MS Diagnostics (MSD) that comes with Windows 95 and MS-DOS 6.X is useful for determining if a serial port is responding (it is also on the Windows 98, 98 Second Edition, and Windows Millennium Edition CD's at D:\tools\oldmsdos where D: is your CD-ROM drive letter).

A loopback test, which requires a loopback plug/adapter, is a very good test of a serial port. Several commercial diagnostics programs (e.g., AMIDiag) come with a loopback plug. When a loopback test is run data is sent out the serial portís transmit pin to the loopback plug which sends the data back to the portís receive pin. This test assures the 1488 and 1489 buffer chips or equivalent are working and they are the chips that are usually damaged by a close lightning strike, etc. Scott Muellerís Upgrading and Repairing PCs has more info and instructions for making a loopback plug. Just search Google for the book. Every shop should have a copy. However, the best and easiest to read shop reference on serial ports and cables I know of is Data Communications for Microcomputers by Elizabeth A. Nichols, Joseph C. Nichols, and one of my business acquaintances from the old days, Keith R. Musson, McGraw-Hill 1982. I think it is out of print.
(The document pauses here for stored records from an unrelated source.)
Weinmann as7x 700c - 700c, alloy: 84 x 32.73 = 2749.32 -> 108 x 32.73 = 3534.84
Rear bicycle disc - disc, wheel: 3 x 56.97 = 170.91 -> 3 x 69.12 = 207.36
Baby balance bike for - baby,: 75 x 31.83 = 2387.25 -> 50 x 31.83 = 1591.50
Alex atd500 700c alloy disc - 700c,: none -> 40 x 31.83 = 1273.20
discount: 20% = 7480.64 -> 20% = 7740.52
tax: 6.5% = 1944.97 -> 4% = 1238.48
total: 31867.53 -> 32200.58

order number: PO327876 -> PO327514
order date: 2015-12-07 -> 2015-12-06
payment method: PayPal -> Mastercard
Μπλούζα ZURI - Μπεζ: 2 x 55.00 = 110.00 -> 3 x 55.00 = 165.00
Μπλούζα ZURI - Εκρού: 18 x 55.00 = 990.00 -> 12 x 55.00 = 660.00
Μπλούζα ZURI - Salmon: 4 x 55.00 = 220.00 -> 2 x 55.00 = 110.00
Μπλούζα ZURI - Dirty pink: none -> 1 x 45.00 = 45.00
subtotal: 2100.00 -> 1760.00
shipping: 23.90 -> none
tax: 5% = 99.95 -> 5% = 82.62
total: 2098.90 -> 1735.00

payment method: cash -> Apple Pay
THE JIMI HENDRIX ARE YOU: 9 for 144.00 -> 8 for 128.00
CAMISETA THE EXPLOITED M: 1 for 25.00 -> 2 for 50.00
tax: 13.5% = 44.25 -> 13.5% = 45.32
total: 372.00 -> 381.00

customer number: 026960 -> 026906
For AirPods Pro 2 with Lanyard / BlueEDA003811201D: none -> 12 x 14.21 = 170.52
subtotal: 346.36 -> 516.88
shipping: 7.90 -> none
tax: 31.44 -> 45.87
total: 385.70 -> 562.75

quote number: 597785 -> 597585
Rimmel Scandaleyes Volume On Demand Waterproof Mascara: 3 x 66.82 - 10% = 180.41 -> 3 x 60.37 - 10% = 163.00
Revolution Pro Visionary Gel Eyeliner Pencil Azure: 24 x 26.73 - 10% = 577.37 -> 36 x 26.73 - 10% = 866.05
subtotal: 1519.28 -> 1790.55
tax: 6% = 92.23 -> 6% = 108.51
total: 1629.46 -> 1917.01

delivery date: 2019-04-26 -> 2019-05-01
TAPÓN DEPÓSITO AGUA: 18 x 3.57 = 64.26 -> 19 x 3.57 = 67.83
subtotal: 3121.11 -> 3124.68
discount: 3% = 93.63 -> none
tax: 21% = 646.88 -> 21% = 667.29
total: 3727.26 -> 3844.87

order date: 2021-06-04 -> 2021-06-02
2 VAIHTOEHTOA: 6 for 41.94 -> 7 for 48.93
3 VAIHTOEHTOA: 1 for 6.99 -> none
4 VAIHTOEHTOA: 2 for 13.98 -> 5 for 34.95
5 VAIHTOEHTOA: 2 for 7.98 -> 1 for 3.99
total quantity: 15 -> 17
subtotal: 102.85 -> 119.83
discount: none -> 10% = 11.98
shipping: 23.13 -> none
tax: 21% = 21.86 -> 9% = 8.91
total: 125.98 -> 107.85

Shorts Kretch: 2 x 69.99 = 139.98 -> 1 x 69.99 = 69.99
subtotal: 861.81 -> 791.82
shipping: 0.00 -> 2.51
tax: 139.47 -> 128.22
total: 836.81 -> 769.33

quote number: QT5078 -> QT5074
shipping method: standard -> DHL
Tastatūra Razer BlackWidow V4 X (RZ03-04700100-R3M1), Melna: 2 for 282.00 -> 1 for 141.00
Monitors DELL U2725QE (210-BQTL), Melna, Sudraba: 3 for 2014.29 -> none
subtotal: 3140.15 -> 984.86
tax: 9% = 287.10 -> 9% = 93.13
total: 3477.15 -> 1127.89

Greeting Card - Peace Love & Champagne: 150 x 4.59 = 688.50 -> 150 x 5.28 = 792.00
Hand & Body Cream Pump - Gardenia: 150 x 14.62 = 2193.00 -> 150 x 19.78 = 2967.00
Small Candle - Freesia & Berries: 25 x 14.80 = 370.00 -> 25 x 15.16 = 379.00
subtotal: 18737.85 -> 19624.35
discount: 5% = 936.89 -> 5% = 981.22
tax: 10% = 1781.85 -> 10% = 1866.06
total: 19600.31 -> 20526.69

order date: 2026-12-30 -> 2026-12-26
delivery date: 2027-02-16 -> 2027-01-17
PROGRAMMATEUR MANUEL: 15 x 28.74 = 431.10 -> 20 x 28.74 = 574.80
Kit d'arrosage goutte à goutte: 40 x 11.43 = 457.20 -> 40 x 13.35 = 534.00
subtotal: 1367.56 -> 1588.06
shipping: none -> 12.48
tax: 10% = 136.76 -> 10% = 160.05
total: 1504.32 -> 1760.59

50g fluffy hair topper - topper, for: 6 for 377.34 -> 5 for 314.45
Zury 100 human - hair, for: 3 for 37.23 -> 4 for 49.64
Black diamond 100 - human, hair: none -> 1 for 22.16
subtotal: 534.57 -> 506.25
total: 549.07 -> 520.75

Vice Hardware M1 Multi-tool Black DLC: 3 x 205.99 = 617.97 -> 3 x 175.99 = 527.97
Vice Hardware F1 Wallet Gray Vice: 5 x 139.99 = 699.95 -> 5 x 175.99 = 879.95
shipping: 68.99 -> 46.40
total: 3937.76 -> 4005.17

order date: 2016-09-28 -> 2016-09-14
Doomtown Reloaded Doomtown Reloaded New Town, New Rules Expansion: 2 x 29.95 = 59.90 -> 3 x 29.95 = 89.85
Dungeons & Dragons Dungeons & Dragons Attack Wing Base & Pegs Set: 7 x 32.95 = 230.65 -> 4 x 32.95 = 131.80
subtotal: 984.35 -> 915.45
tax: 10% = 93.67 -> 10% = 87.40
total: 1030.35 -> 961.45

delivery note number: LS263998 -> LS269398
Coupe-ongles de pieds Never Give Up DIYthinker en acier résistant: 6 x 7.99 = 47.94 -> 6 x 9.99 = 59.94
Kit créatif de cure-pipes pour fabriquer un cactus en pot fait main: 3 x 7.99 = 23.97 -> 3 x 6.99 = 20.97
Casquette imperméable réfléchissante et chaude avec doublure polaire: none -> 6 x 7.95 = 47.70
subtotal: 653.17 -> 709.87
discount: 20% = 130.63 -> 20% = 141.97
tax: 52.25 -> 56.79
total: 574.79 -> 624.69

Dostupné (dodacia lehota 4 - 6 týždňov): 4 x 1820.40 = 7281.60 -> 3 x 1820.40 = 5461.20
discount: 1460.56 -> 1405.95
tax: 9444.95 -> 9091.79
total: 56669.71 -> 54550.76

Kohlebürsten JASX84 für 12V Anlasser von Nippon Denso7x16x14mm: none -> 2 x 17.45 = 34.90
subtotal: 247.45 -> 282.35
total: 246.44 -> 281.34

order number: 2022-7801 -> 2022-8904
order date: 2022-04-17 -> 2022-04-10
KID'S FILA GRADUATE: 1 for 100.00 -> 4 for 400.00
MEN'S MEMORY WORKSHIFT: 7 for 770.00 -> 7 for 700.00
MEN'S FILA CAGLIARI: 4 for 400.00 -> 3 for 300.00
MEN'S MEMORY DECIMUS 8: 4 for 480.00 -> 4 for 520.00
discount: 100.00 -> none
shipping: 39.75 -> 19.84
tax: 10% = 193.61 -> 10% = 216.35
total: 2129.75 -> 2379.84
An RS-232 breakout box and a multimeter are useful tools for troubleshooting serial ports and cables.


4. RE: SMC Barricade and External Modem Hookup
RLSutton Jul-16-01 01:02 PM
In response to message 3
Larry - thanks for the advice. But after talking with one of the Zoom Tech Support people on my cell phone while running tests on the modem, it appears that the modem is not functioning correctly even though the diagnostics on the modem seemed to be fine. I am following Zoom's suggestion and returning the modem for a replacement. Once I get the replacement in, I'll make sure it works hooked up to a computer first before transferring it over to the SMC unit.